How to Foam Roll Your Forearms with the Rolflex
Massage the bottom of your forearm
Adjust the Rolflex handles so that the contoured foam roller rests comfortably on the inside of your forearm, just above the tendons in your wrist. Slowly begin to massage the inner forearm, working the roller into the deep muscle tissue. Do this for at least 30-60 seconds, making note of areas that are more sensitive and tight than others.
These are called trigger points. We’ll get back to these in a minute.
If you’re experiencing wrist pain or tendonitis, avoid foam rolling the area directly. This will aggravate your injury and cause even more pain.
Release trigger points on the inner forearm
After thoroughly massaging the entire inner forearm, place the foam roller directly over one of the trigger points. Without moving the roller, squeeze to apply pressure and move your wrist up and down. As you move your wrist through flexion (palm facing down) and extension (palm facing up), the foam roller will break down the hard myofascial tissue that surrounds the forearm muscle.
Perform 5-10 complete repetition (wrist moves up and down) before moving onto the next trigger point.
This connective tissue is directly responsible for muscle tightness; and as a result, the pain & soreness you’re currently experiencing. This technique of applying pressure with the foam roller during wrist flexion and extension is called active release therapy (ART). It actively breaks down scar tissue, reduces pain, and promotes a natural healing response. And as a side benefit, it enables you to gently stretch damaged tendons in a controlled setting, further aiding the healing process.
Usually performed by a massage therapist, the Rolflex is the only self-massage tool that enables you to perform ART at home or on-the-go, rather than a doctor’s office.
Massage the top of your forearm
Once you’ve released pressure on the inner forearm, flip the Rolflex over so that it rests on top of your forearm. Foam roll the top of your forearm from wrist to elbow, avoiding any aggravated tendons.

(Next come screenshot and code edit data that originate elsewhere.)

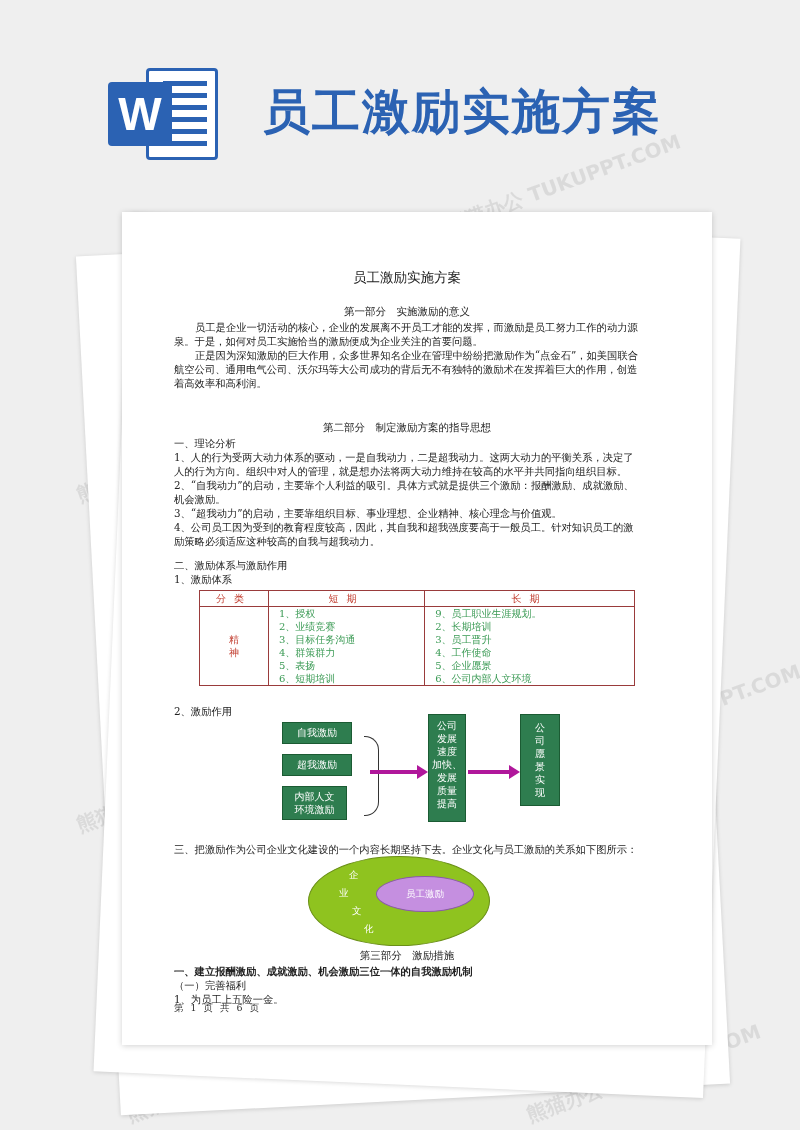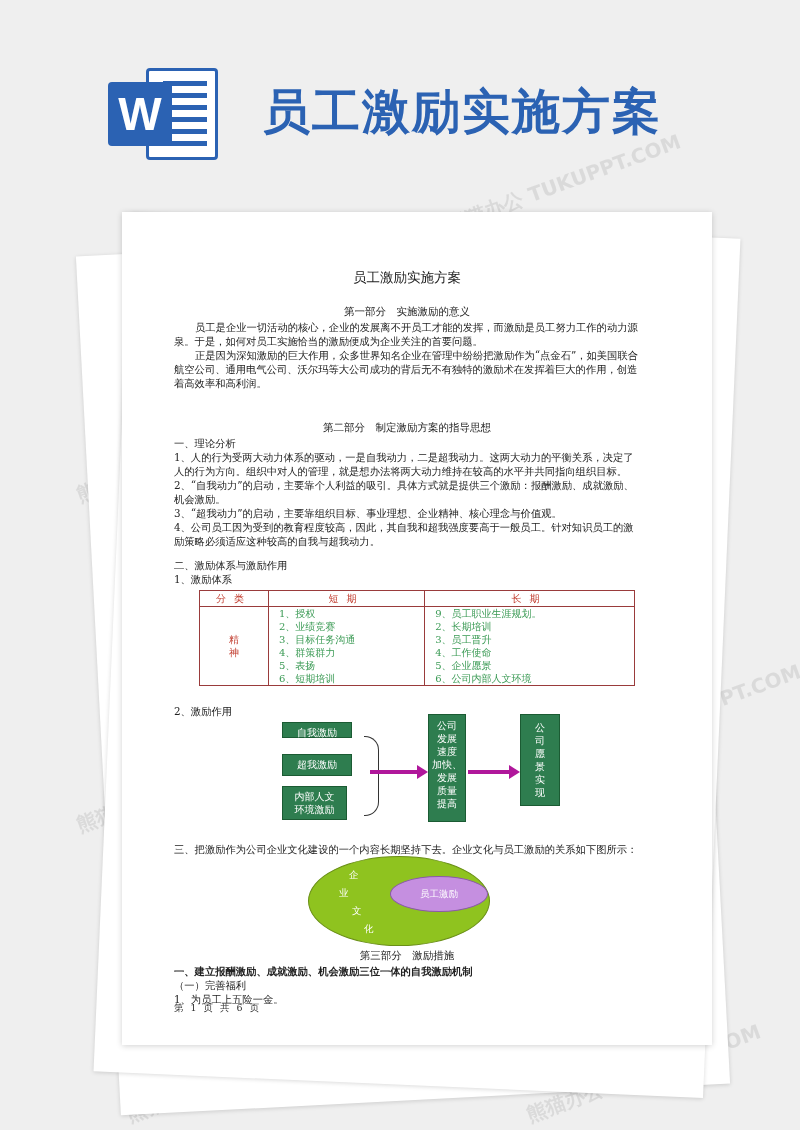--- a/index.html
+++ b/index.html
@@ -29,21 +29,21 @@
   .green{color:#3a9a54;}
 
   .diagram{position:relative;height:120px;margin-top:4px;}
   .gbox{position:absolute;background:#2e7d4f;border:1px solid #1b5b33;color:#fff;font-size:10px;line-height:13px;text-align:center;box-sizing:border-box;}
   .brace{position:absolute;left:190px;top:14px;width:14px;height:78px;border:1.5px solid #333;border-left:none;border-radius:0 14px 14px 0;}
   .arrow{position:absolute;height:4px;background:#b0179b;}
   .arrow::after{content:"";position:absolute;right:-10px;top:-5px;border-left:11px solid #b0179b;border-top:7px solid transparent;border-bottom:7px solid transparent;}
 
   .ellipse-wrap{position:relative;height:88px;}
   .outer-ell{position:absolute;left:134px;top:0;width:180px;height:88px;background:#8fc31f;border:1px solid #6a8f17;border-radius:50%;}
-  .inner-ell{position:absolute;left:216px;top:20px;width:96px;height:34px;background:#c58fe0;border:1px solid #8a5aa8;border-radius:50%;color:#fff;font-size:9.5px;line-height:34px;text-align:center;}
+  .inner-ell{position:absolute;left:202px;top:20px;width:96px;height:34px;background:#c58fe0;border:1px solid #8a5aa8;border-radius:50%;color:#fff;font-size:9.5px;line-height:34px;text-align:center;}
   .ell-char{position:absolute;color:#fff;font-size:9.5px;}
 
   .footer{position:absolute;left:52px;top:790px;font-size:9.5px;color:#333;letter-spacing:2px;}
 </style>
 </head>
 <body>
 
 <div class="header">
   <div class="word-logo">
     <div class="doc">
@@ -116,21 +116,21 @@
           <div>6、公司内部人文环境</div>
         </td>
       </tr>
     </tbody>
       </table>
 
     <div style="height:18px"></div>
     <p>2、激励作用</p>
 
     <div class="diagram">
-      <div class="gbox" style="left:108px;top:0;width:70px;height:16px;line-height:20px">自我激励</div>
+      <div class="gbox" style="left:108px;top:0;width:70px;height:22px;line-height:20px">自我激励</div>
       <div class="gbox" style="left:108px;top:32px;width:70px;height:22px;line-height:20px">超我激励</div>
       <div class="gbox" style="left:108px;top:64px;width:65px;height:34px;padding-top:3px;white-space:pre-line">内部人文
 环境激励</div>
       <div class="brace"></div>
       <div class="arrow" style="left:196px;top:48px;width:48px"></div>
       <div class="gbox" style="left:254px;top:-8px;width:38px;height:108px;padding-top:4px">
         <div>公司</div>
         <div>发展</div>
         <div>速度</div>
         <div>加快、</div>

Do this for 30-60 seconds.
Release trigger points on the outer forearm
Just as with the inner forearm, you’re going to use the Rolflex to perform self-myofascial release on the outer part of your forearm.

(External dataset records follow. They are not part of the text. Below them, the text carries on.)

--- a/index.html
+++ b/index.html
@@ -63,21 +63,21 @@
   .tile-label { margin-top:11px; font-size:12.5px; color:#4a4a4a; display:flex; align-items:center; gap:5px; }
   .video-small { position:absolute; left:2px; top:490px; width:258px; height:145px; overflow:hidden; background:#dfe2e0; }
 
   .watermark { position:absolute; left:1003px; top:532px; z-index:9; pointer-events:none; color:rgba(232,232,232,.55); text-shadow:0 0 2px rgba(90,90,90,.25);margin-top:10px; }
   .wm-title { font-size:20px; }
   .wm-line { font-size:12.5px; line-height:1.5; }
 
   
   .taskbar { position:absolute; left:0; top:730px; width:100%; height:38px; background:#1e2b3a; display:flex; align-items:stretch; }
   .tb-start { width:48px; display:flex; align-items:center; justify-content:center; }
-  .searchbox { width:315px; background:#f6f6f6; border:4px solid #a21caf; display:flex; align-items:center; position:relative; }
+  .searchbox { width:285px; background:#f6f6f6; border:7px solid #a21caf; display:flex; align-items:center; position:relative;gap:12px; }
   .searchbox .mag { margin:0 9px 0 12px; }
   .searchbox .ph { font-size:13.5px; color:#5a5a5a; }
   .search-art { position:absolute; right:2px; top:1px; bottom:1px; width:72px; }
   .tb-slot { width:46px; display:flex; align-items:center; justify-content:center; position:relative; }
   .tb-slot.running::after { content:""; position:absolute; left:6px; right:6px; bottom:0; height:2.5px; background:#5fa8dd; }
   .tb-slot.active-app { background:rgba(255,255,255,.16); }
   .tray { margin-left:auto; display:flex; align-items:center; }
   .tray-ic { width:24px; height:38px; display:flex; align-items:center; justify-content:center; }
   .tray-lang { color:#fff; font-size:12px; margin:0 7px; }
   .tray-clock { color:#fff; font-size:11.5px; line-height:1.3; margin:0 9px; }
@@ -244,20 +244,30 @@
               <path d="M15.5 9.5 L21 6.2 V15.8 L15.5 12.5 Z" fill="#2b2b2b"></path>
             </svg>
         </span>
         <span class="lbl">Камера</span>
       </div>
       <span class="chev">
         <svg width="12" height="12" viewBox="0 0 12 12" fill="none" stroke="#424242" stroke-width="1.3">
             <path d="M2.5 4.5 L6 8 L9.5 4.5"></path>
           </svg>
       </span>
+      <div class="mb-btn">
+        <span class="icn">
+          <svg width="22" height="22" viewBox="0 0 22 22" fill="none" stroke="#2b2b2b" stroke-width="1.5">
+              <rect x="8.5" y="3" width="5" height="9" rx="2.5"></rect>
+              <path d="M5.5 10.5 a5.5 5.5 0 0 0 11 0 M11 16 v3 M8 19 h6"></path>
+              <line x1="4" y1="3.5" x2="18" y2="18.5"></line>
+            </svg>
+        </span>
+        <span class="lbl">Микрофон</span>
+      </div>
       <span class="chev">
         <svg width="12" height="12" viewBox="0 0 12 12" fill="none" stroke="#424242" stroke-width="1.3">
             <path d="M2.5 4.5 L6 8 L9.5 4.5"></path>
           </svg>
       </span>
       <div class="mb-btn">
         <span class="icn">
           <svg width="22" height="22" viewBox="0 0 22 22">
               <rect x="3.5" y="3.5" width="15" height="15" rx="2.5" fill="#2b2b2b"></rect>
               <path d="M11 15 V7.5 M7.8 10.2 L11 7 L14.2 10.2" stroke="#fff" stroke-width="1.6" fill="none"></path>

Place the foam roller directly over a trigger point and without moving the roller, move your wrist up and down in a controlled motion. Perform 5-10 repetitions of wrist flexion and extension.
Now, on the same trigger point, rotate your wrist to initiate pronation (palm up) and supination (palm down). You won’t fully rotate your forearm 180 degrees, but the point is to massage the muscle in a perpendicular, or transverse, direction. Perform 5-10 reps of both pronation and supination before moving on to the next trigger point.

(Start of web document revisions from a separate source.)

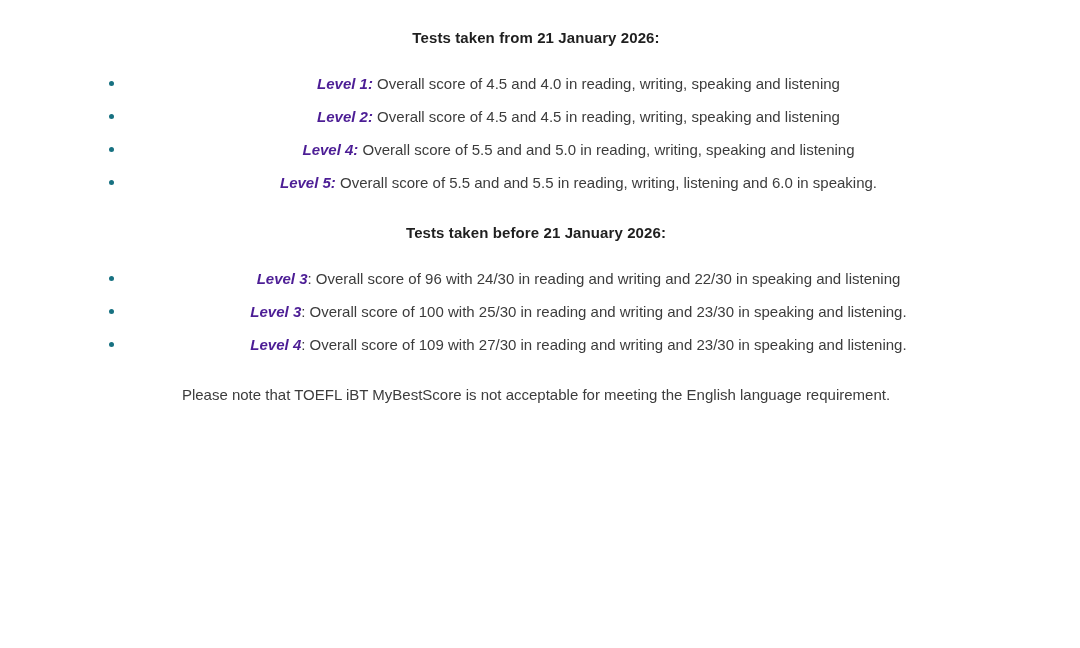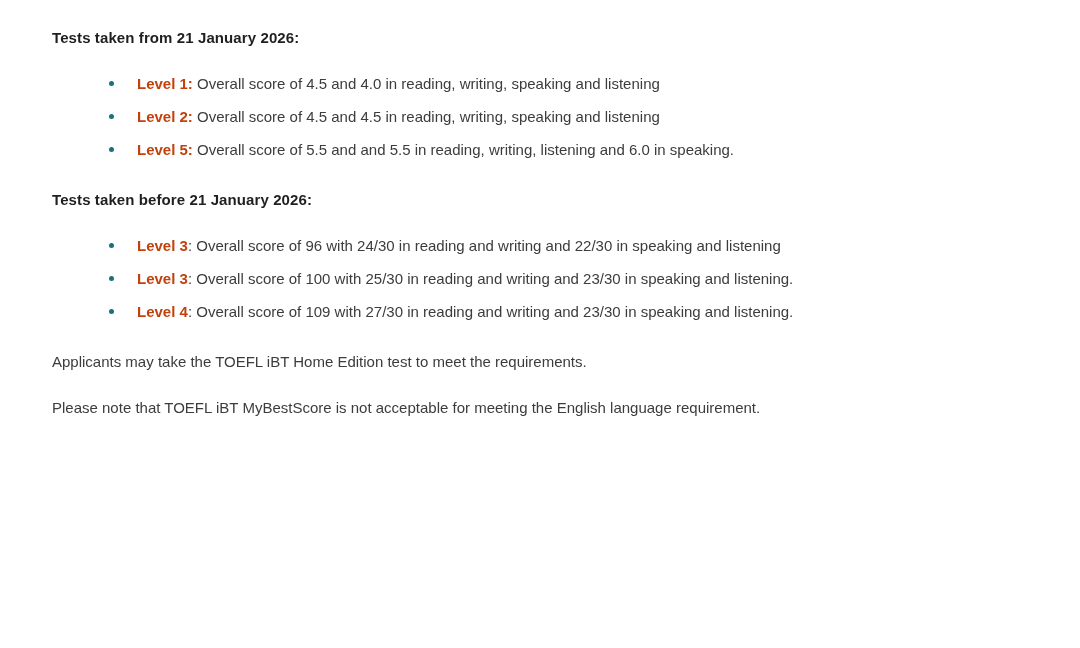--- a/index.html
+++ b/index.html
@@ -8,20 +8,21 @@
     height: 648px;
     background: #ffffff;
     font-family: "Liberation Sans", sans-serif;
     overflow: hidden;
   }
   .content {
     box-sizing: border-box;
     width: 1080px;
     height: 648px;
     padding: 28px 60px 0 52px;
+    text-align: center;
   }
   h3.section-heading {
     margin: 0;
     font-size: 15px;
     line-height: 20px;
     font-weight: 700;
     color: #1f1f1f;
     letter-spacing: 0.1px;
   }
   ul.req-list {
@@ -39,21 +40,21 @@
   ul.req-list li + li { margin-top: 13px; }
   .bullet {
     position: absolute;
     left: 57px;
     top: 7px;
     width: 5px;
     height: 5px;
     border-radius: 50%;
     background: #177181;
   }
-  .lvl { font-weight: 700; color: #c2410c; }
+  .lvl { font-weight: 700; color: #4c1d95; font-style: italic; }
   p.para {
     margin: 0 0 26px 0;
     font-size: 15px;
     line-height: 20px;
     color: #3c3c3c;
   }
 </style>
 </head>
 <body>
 
@@ -62,20 +63,24 @@
   <section>
     <h3 class="section-heading">Tests taken from 21 January 2026:</h3>
     <ul class="req-list">
       <li>
         <span class="bullet"></span>
         <span class="lvl">Level 1:</span><span> Overall score of 4.5 and 4.0 in reading, writing, speaking and listening</span>
       </li>
       <li>
         <span class="bullet"></span>
         <span class="lvl">Level 2:</span><span> Overall score of 4.5 and 4.5 in reading, writing, speaking and listening</span>
+      </li>
+      <li>
+        <span class="bullet"></span>
+        <span class="lvl">Level 4:</span><span> Overall score of 5.5 and and 5.0 in reading, writing, speaking and listening</span>
       </li>
       <li>
         <span class="bullet"></span>
         <span class="lvl">Level 5:</span><span> Overall score of 5.5 and and 5.5 in reading, writing, listening and 6.0 in speaking.</span>
       </li>
     </ul>
   </section>
 
   <section>
     <h3 class="section-heading">Tests taken before 21 January 2026:</h3>
@@ -88,16 +93,15 @@
         <span class="bullet"></span>
         <span class="lvl">Level 3</span><span>: Overall score of 100 with 25/30 in reading and writing and 23/30 in speaking and listening.</span>
       </li>
       <li>
         <span class="bullet"></span>
         <span class="lvl">Level 4</span><span>: Overall score of 109 with 27/30 in reading and writing and 23/30 in speaking and listening.</span>
       </li>
     </ul>
   </section>
 
-  <p class="para">Applicants may take the TOEFL iBT Home Edition test to meet the requirements.</p>
   <p class="para">Please note that TOEFL iBT MyBestScore is not acceptable for meeting the English language requirement.</p>
 
 </main>
 
 </body></html>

This entire sequence should take 3-5 minutes. Make sure to repeat this process on both the left and right forearm. Even if you’re only experiencing pain on one side, this foam rolling technique will help prevent future pain & injuries from occurring.
Frequently Asked Questions
Does foam rolling help carpal tunnel?
Foam rolling and light stretching can help improve carpal tunnel by reducing pressure on the median nerve. It’s worth noting that foam rolling and other massage techniques are a long-term solution to treating carpal tunnel syndrome.
Can you foam roll your wrists?
Foam rolling your wrists directly will yield minimal results. To effectively reduce wrist pain and tightness, foam roll your inner & outer forearm.
Does foam rolling damage veins?
No, foam rolling does not damage healthy veins. However, you should avoid foam rolling directly over varicose veins, as the increased pressure may cause them to rupture.